- **DESCRIPTION OF THE TASK**
After locating "margin: 10px ->" in the listing below, copy that line and each one after it exactly, ending with the line that has "framework for text".

- **DATA EXTRACT**
==*==

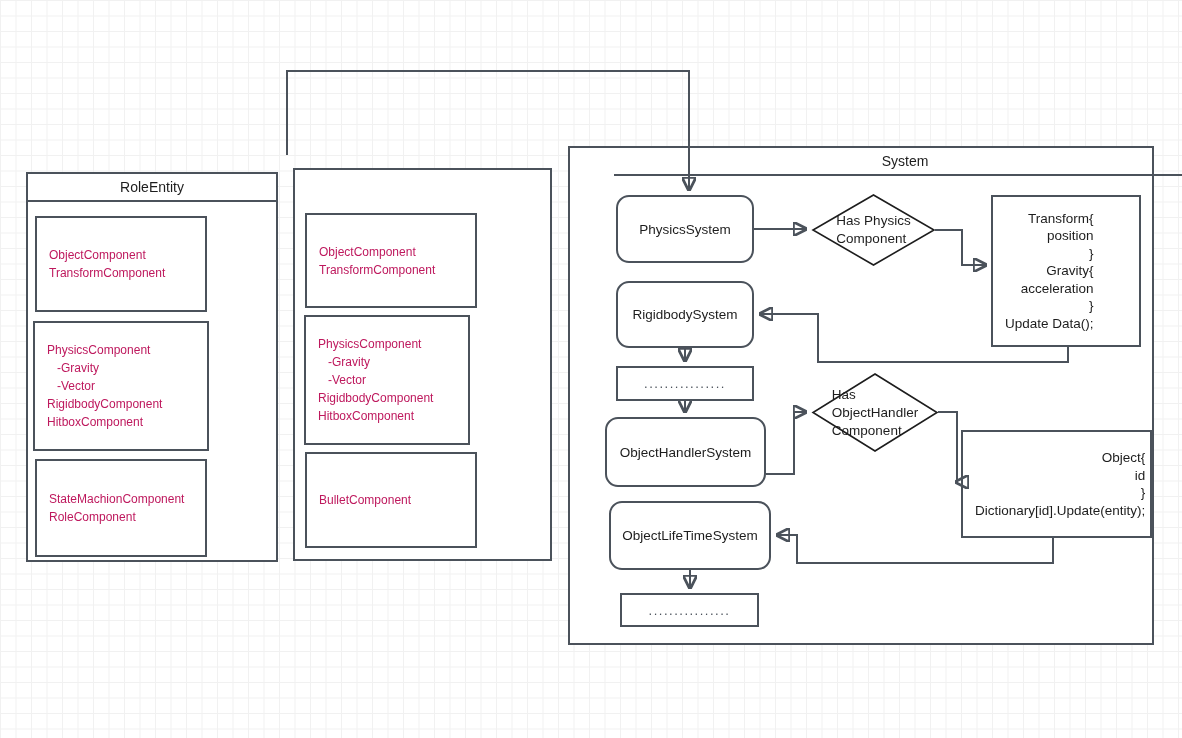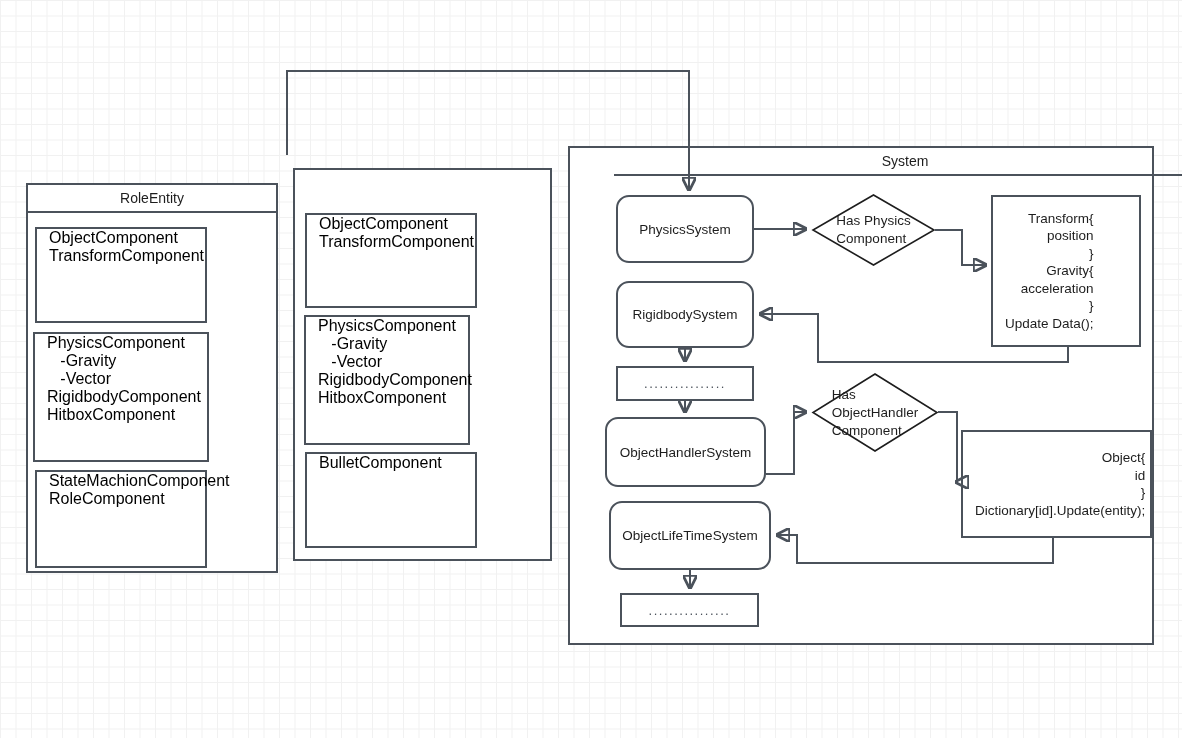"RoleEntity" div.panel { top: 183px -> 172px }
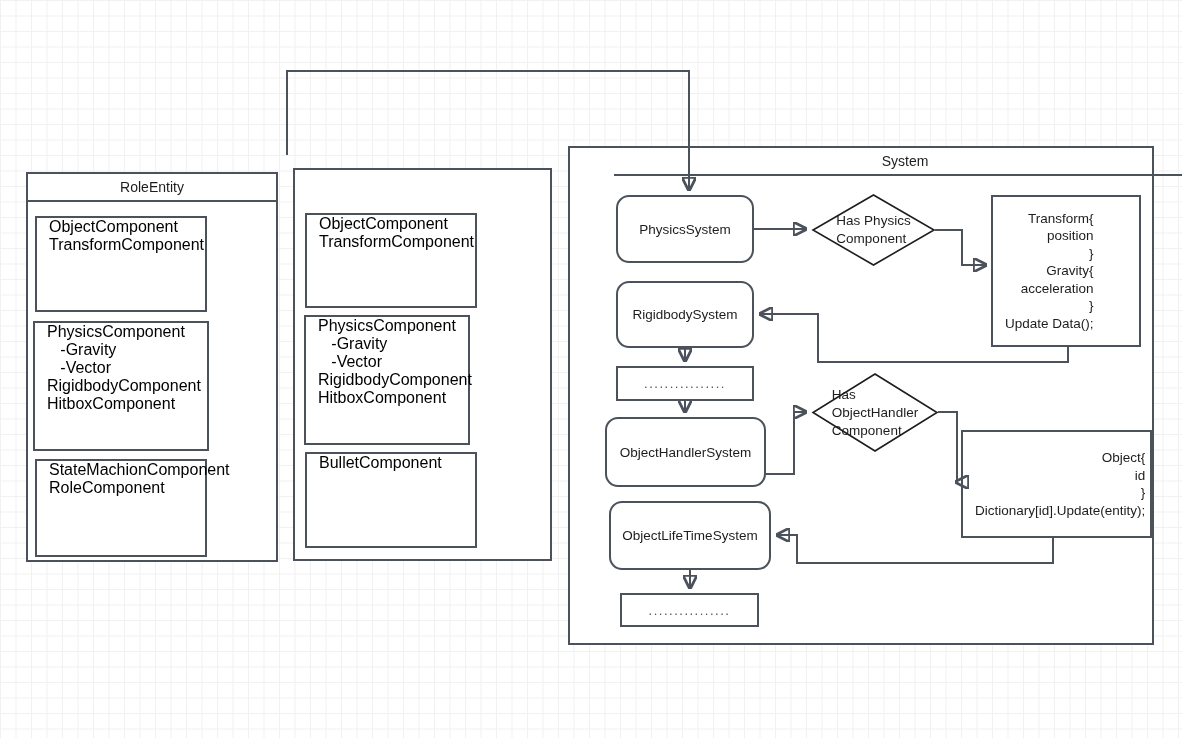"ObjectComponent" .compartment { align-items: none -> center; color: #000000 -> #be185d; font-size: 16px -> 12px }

==*==

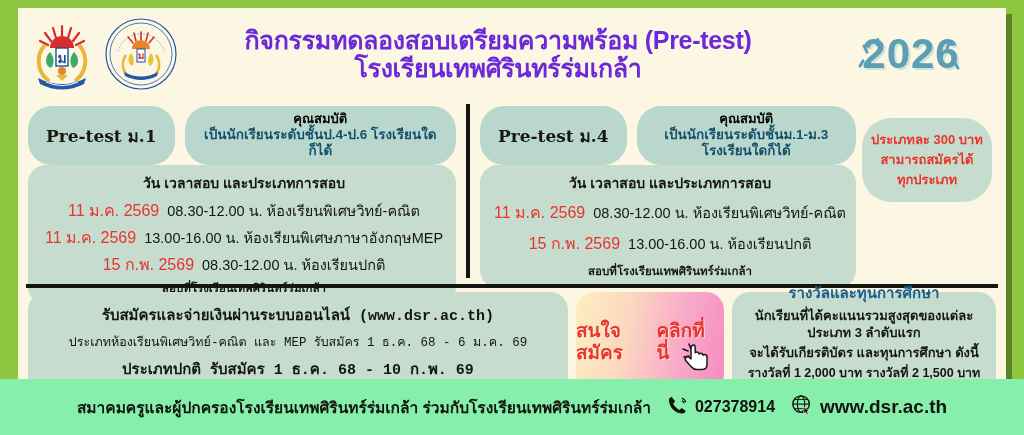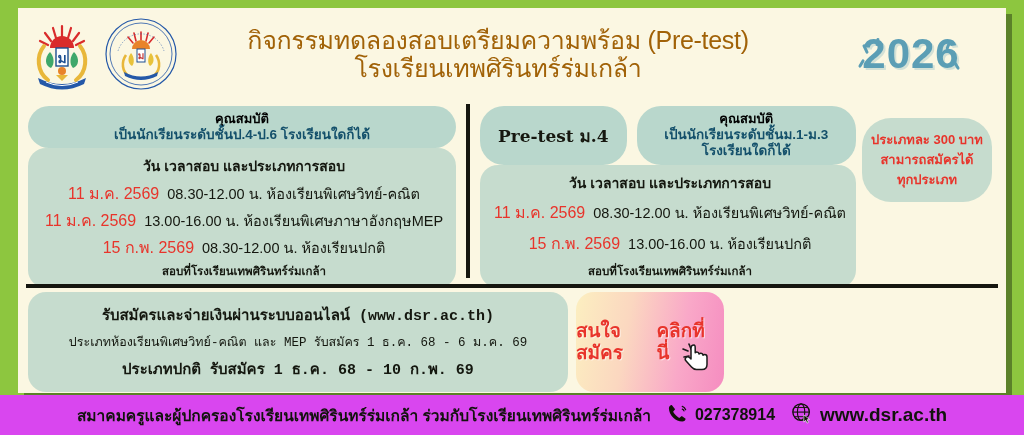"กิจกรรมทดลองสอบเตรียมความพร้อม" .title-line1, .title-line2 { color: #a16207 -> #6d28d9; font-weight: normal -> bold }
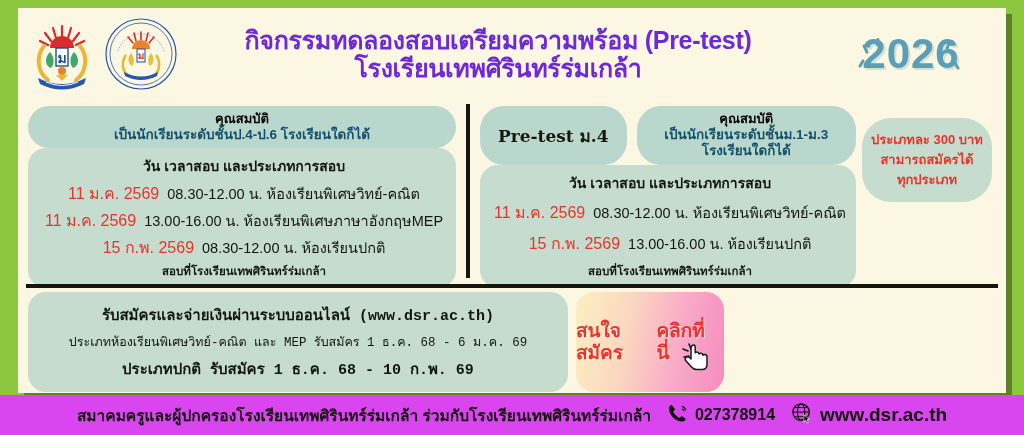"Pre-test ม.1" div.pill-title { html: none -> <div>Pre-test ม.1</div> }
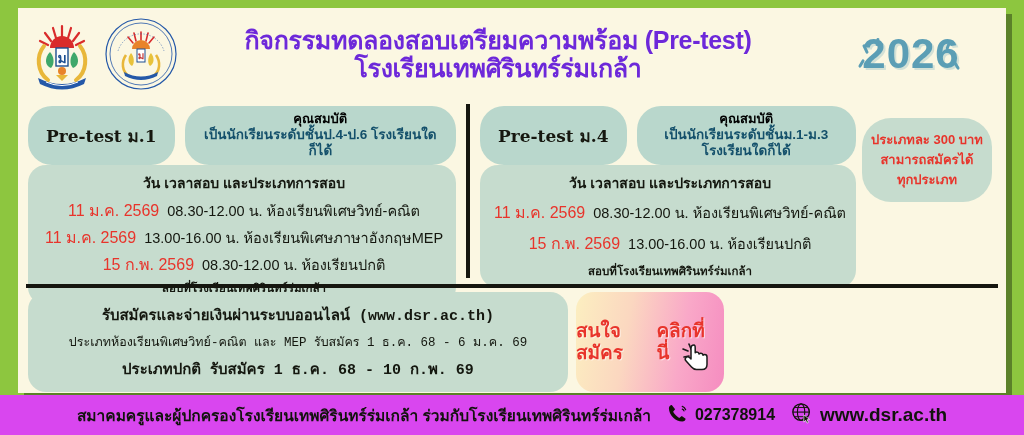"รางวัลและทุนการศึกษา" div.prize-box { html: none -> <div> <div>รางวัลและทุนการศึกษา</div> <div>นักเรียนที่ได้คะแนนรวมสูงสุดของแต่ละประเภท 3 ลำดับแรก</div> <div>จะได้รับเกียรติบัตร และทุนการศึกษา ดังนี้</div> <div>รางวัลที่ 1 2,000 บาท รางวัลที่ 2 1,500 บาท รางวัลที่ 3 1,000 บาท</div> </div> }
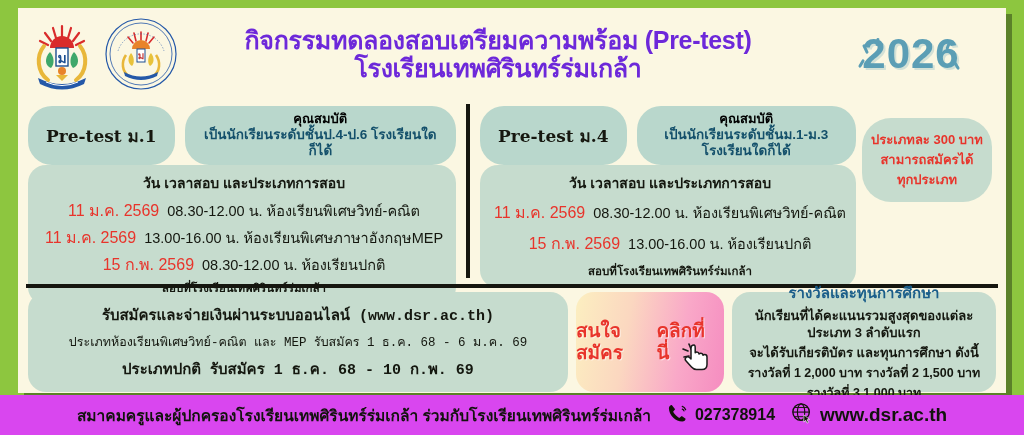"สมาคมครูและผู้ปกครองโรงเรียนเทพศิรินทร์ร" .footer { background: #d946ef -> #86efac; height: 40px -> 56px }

==*==

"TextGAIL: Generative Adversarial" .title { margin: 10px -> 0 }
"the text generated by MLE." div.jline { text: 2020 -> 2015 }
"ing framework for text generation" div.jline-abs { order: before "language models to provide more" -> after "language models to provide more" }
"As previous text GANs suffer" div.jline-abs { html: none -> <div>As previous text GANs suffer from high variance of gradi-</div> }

==*==

- **TASK OUTPUT**
"TextGAIL: Generative Adversarial" .title { margin: 10px -> 0 }
"the text generated by MLE." div.jline { text: 2020 -> 2015 }
"ing framework for text generation" div.jline-abs { order: before "language models to provide more" -> after "language models to provide more" }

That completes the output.